Hailey put her right index finger on the face of the quarter and slowly pushed it back across the tabletop toward Kolker.

“Keep it, Kolker.” Hailey stood up, preparing to leave. She’d won her way out of the jail and she knew it.

She glanced over her shoulder at the two-way mirror and nodded her head.

“Not so fast, Counselor. Your hair’s usually pulled back, right? Maybe you should have kept it back the nights of the murders, Hailey.”

She stared at him full-on. “Get to the point, Kolker.”

“I told you we have forensics. Can’t argue with the crime lab. You were on the crime scenes all right, both of them. DNA puts you there.”

“There is no way my DNA was at the crime scenes.”

“Save it. We got top-notch crime techs working Melissa’s body within the hour. Hayden’s, too. The best in the state, maybe even the country. They combed the scene, Hailey. It didn’t take them ten minutes to find long blonde hair-not one piece, Hailey, several. We’ve already had it tested, mitochondrial DNA, Hailey, maybe even some nuclear DNA, too and they’re yours.

Her hair? At the scene?

“And Hailey, they weren’t just at the crime scene. They weren’t just on the body. Melissa was clutching them in her right hand. She was fighting to live…fighting with you. I think you had them doped up on some of your shrink meds…and they never saw it coming…and from someone they trusted. It’s sick. On Hayden it was caught in a bracelet she was wearing.

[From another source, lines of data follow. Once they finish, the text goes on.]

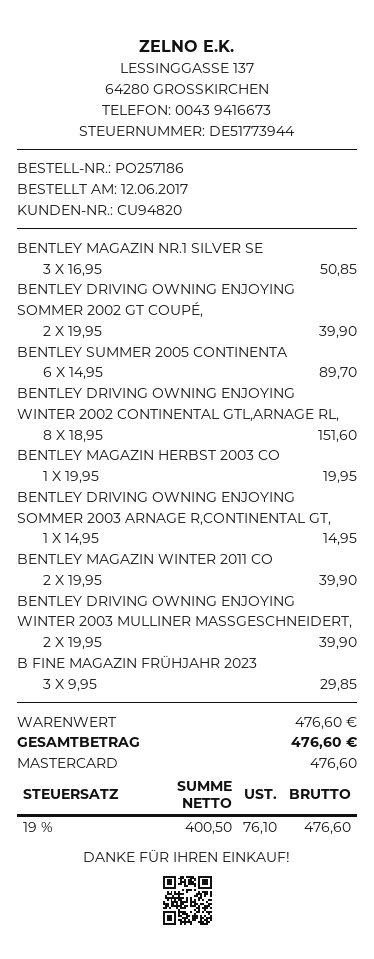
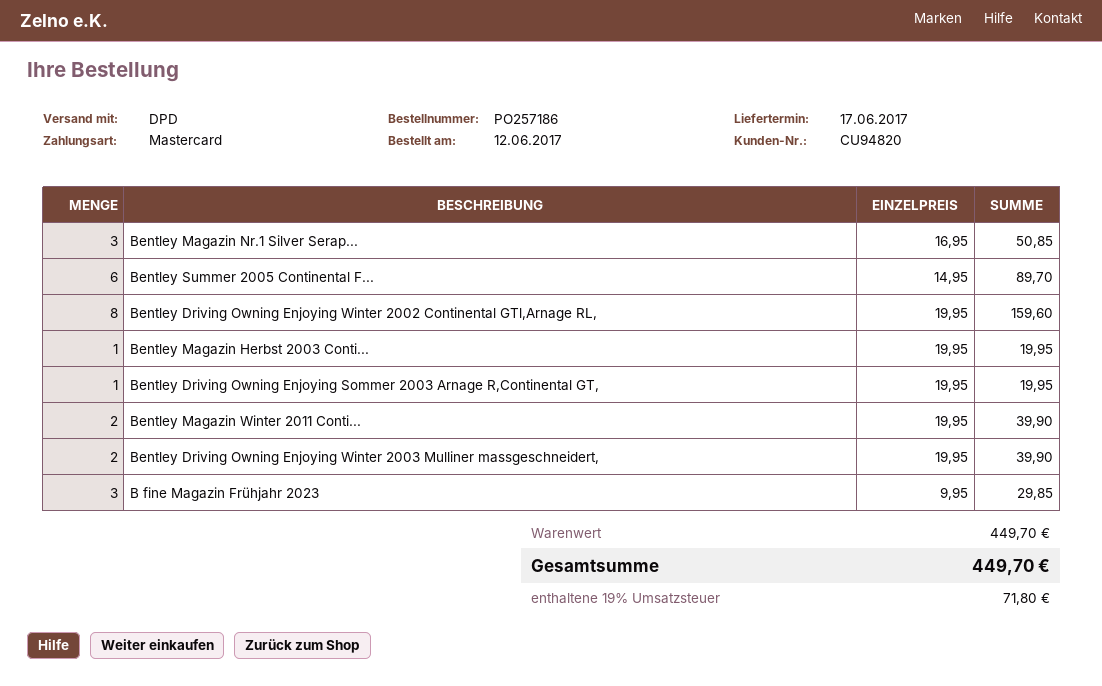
BENTLEY DRIVING OWNING ENJOYING SOMMER 2002 GT COUPÉ,: 2 x 19.95 = 39.90 -> none
BENTLEY DRIVING OWNING ENJOYING WINTER 2002 CONTINENTAL GTL,ARNAGE RL,: 8 x 18.95 = 151.60 -> 8 x 19.95 = 159.60
BENTLEY DRIVING OWNING ENJOYING SOMMER 2003 ARNAGE R,CONTINENTAL GT,: 1 x 14.95 = 14.95 -> 1 x 19.95 = 19.95
subtotal: 476.60 -> 449.70
tax: 19% = 76.10 -> 19% = 71.80
total: 476.60 -> 449.70

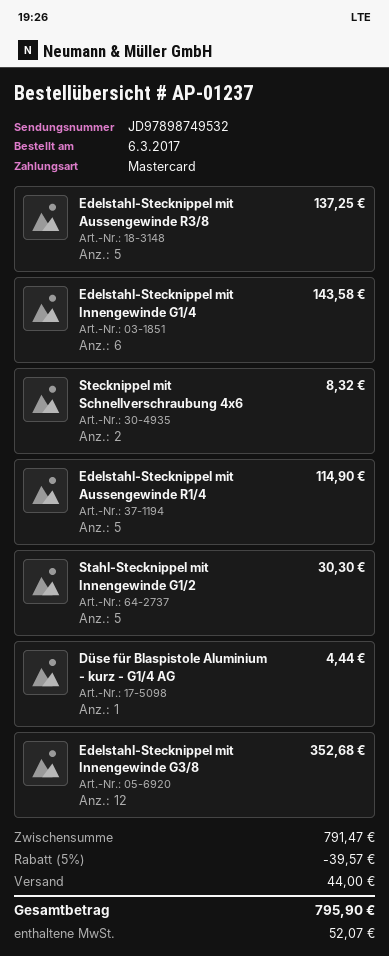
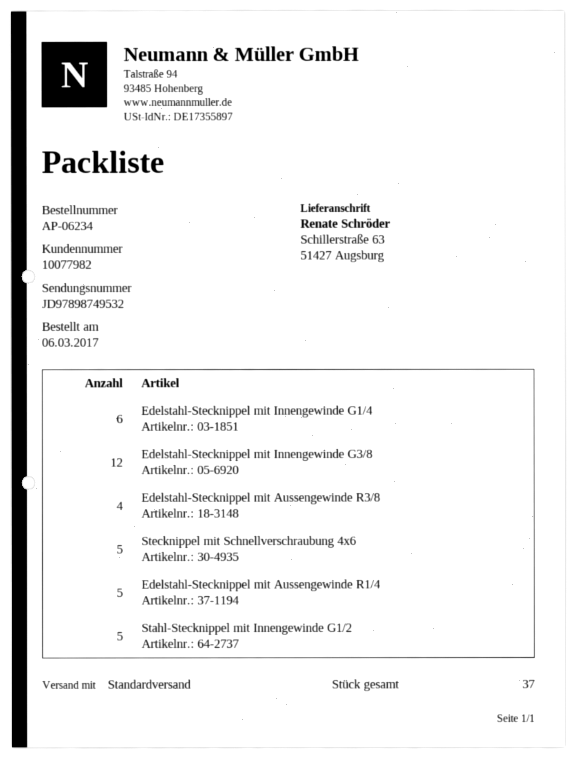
order number: AP-01237 -> AP-06234
Edelstahl-Stecknippel mit Aussengewinde R3/8: 5 -> 4
Stecknippel mit Schnellverschraubung 4x6: 2 -> 5
Düse für Blaspistole Aluminium - kurz - G1/4 AG: 1 -> none

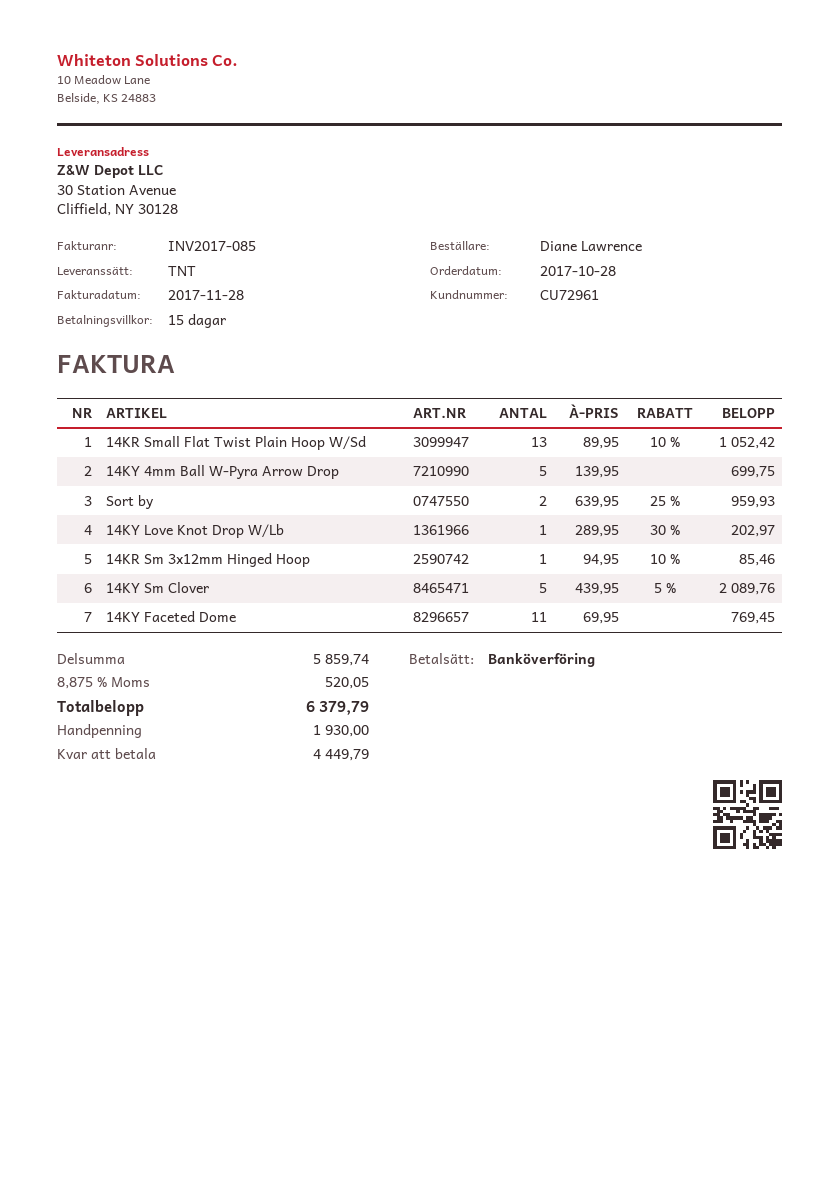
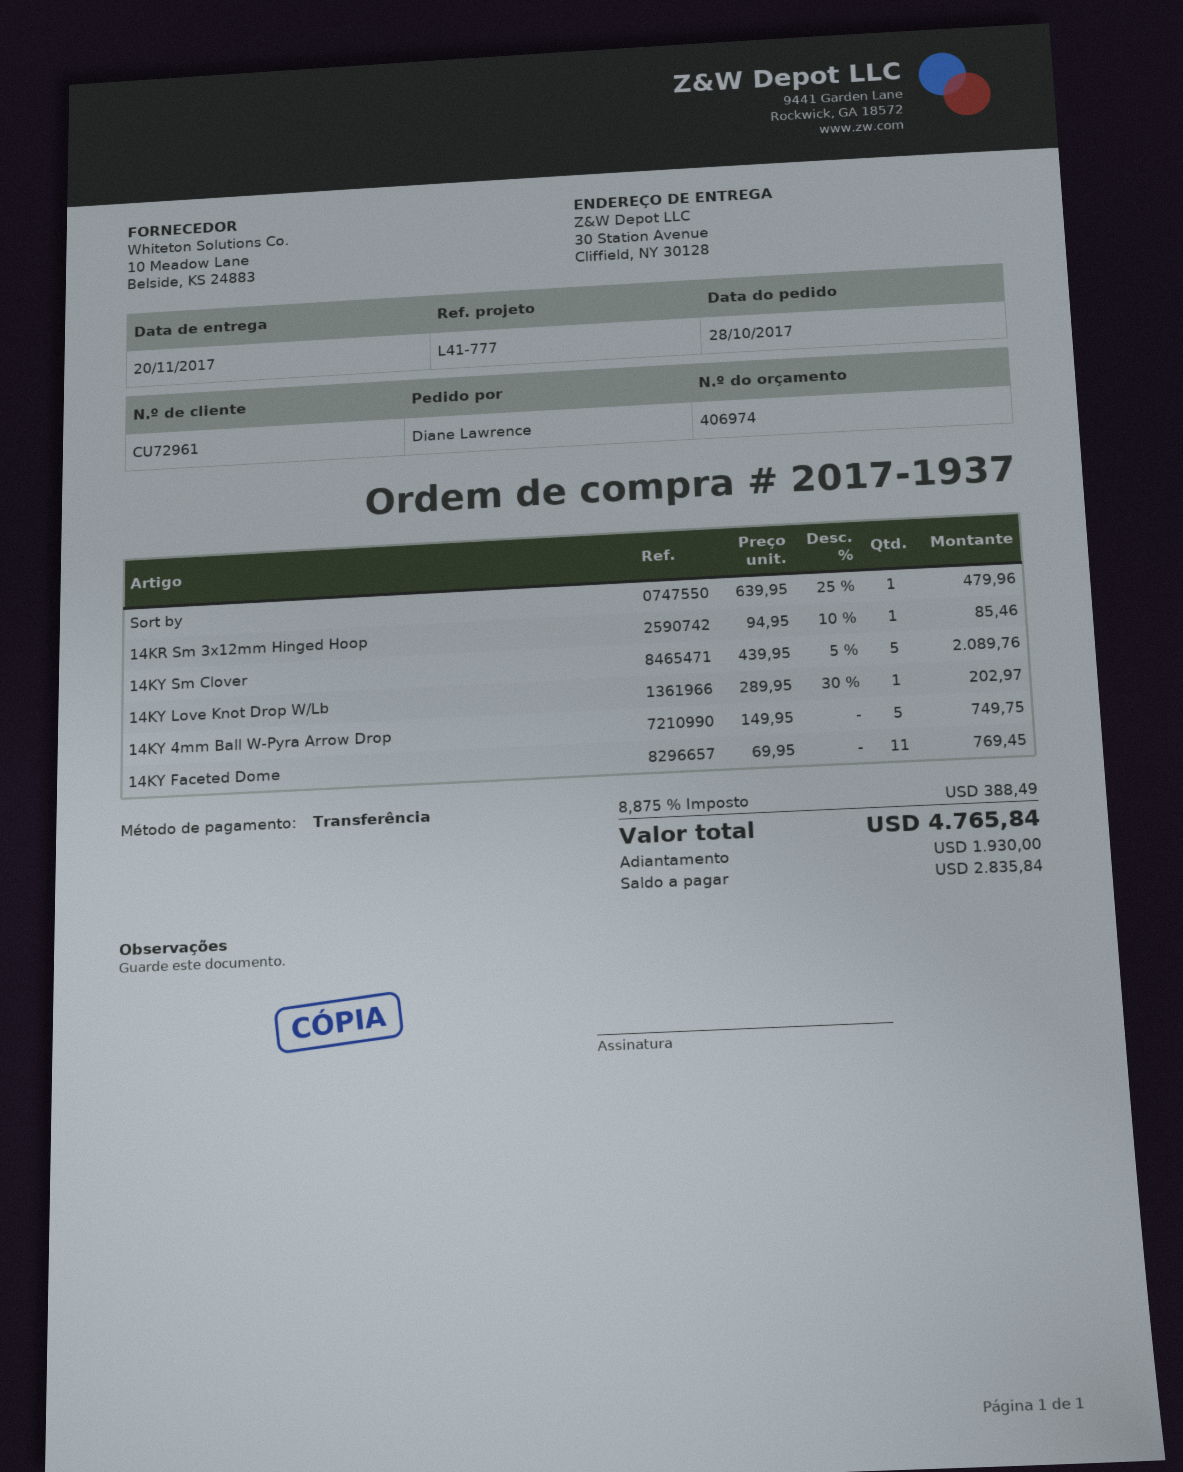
14KR Small Flat Twist Plain Hoop W/Sd: 13 x 89.95 - 10% = 1052.42 -> none
14KY 4mm Ball W-Pyra Arrow Drop: 5 x 139.95 = 699.75 -> 5 x 149.95 = 749.75
Sort by: 2 x 639.95 - 25% = 959.93 -> 1 x 639.95 - 25% = 479.96
tax: 8.875% = 520.05 -> 8.875% = 388.49
total: 6379.79 -> 4765.84
balance: 4449.79 -> 2835.84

“And one last thing, as if we needed it. What about this? Any idea who this belongs to?” Kolker stood up, stretching his long legs. Reaching into his pocket, he pulled out something shiny, something silver.

Hailey turned and froze. Hanging from his right hand, on its black silk cord was a small, silver necklace, a tiny Tiffany’s ink pen.

“Recognize this, Hailey?” Kolker asked, gloating.

She did. Of course she did.

She didn’t have to look any closer to know what was engraved: For Hailey, Seeking Justice, Katrine Dumont-Eastwood.

“We found your jewelry, your necklace from Tiffany’s. It was on the Krasinski murder scene. And it wasn’t in her pocket or sweatshirt. She didn’t just pick it up accidentally. It was under her body. And to top it off…the cord’s broken. Lose it during the struggle, Hailey?”

She had once treasured it dearly but now it dangled in Kolker’s fingers like a noose.

59

Atlanta, Georgia

FRANK LAGRANGE HADDEN (THE THIRD) HAD BEEN WORRIED ABOUT being able to walk, let alone run, after being folded into the crapper stall for so long.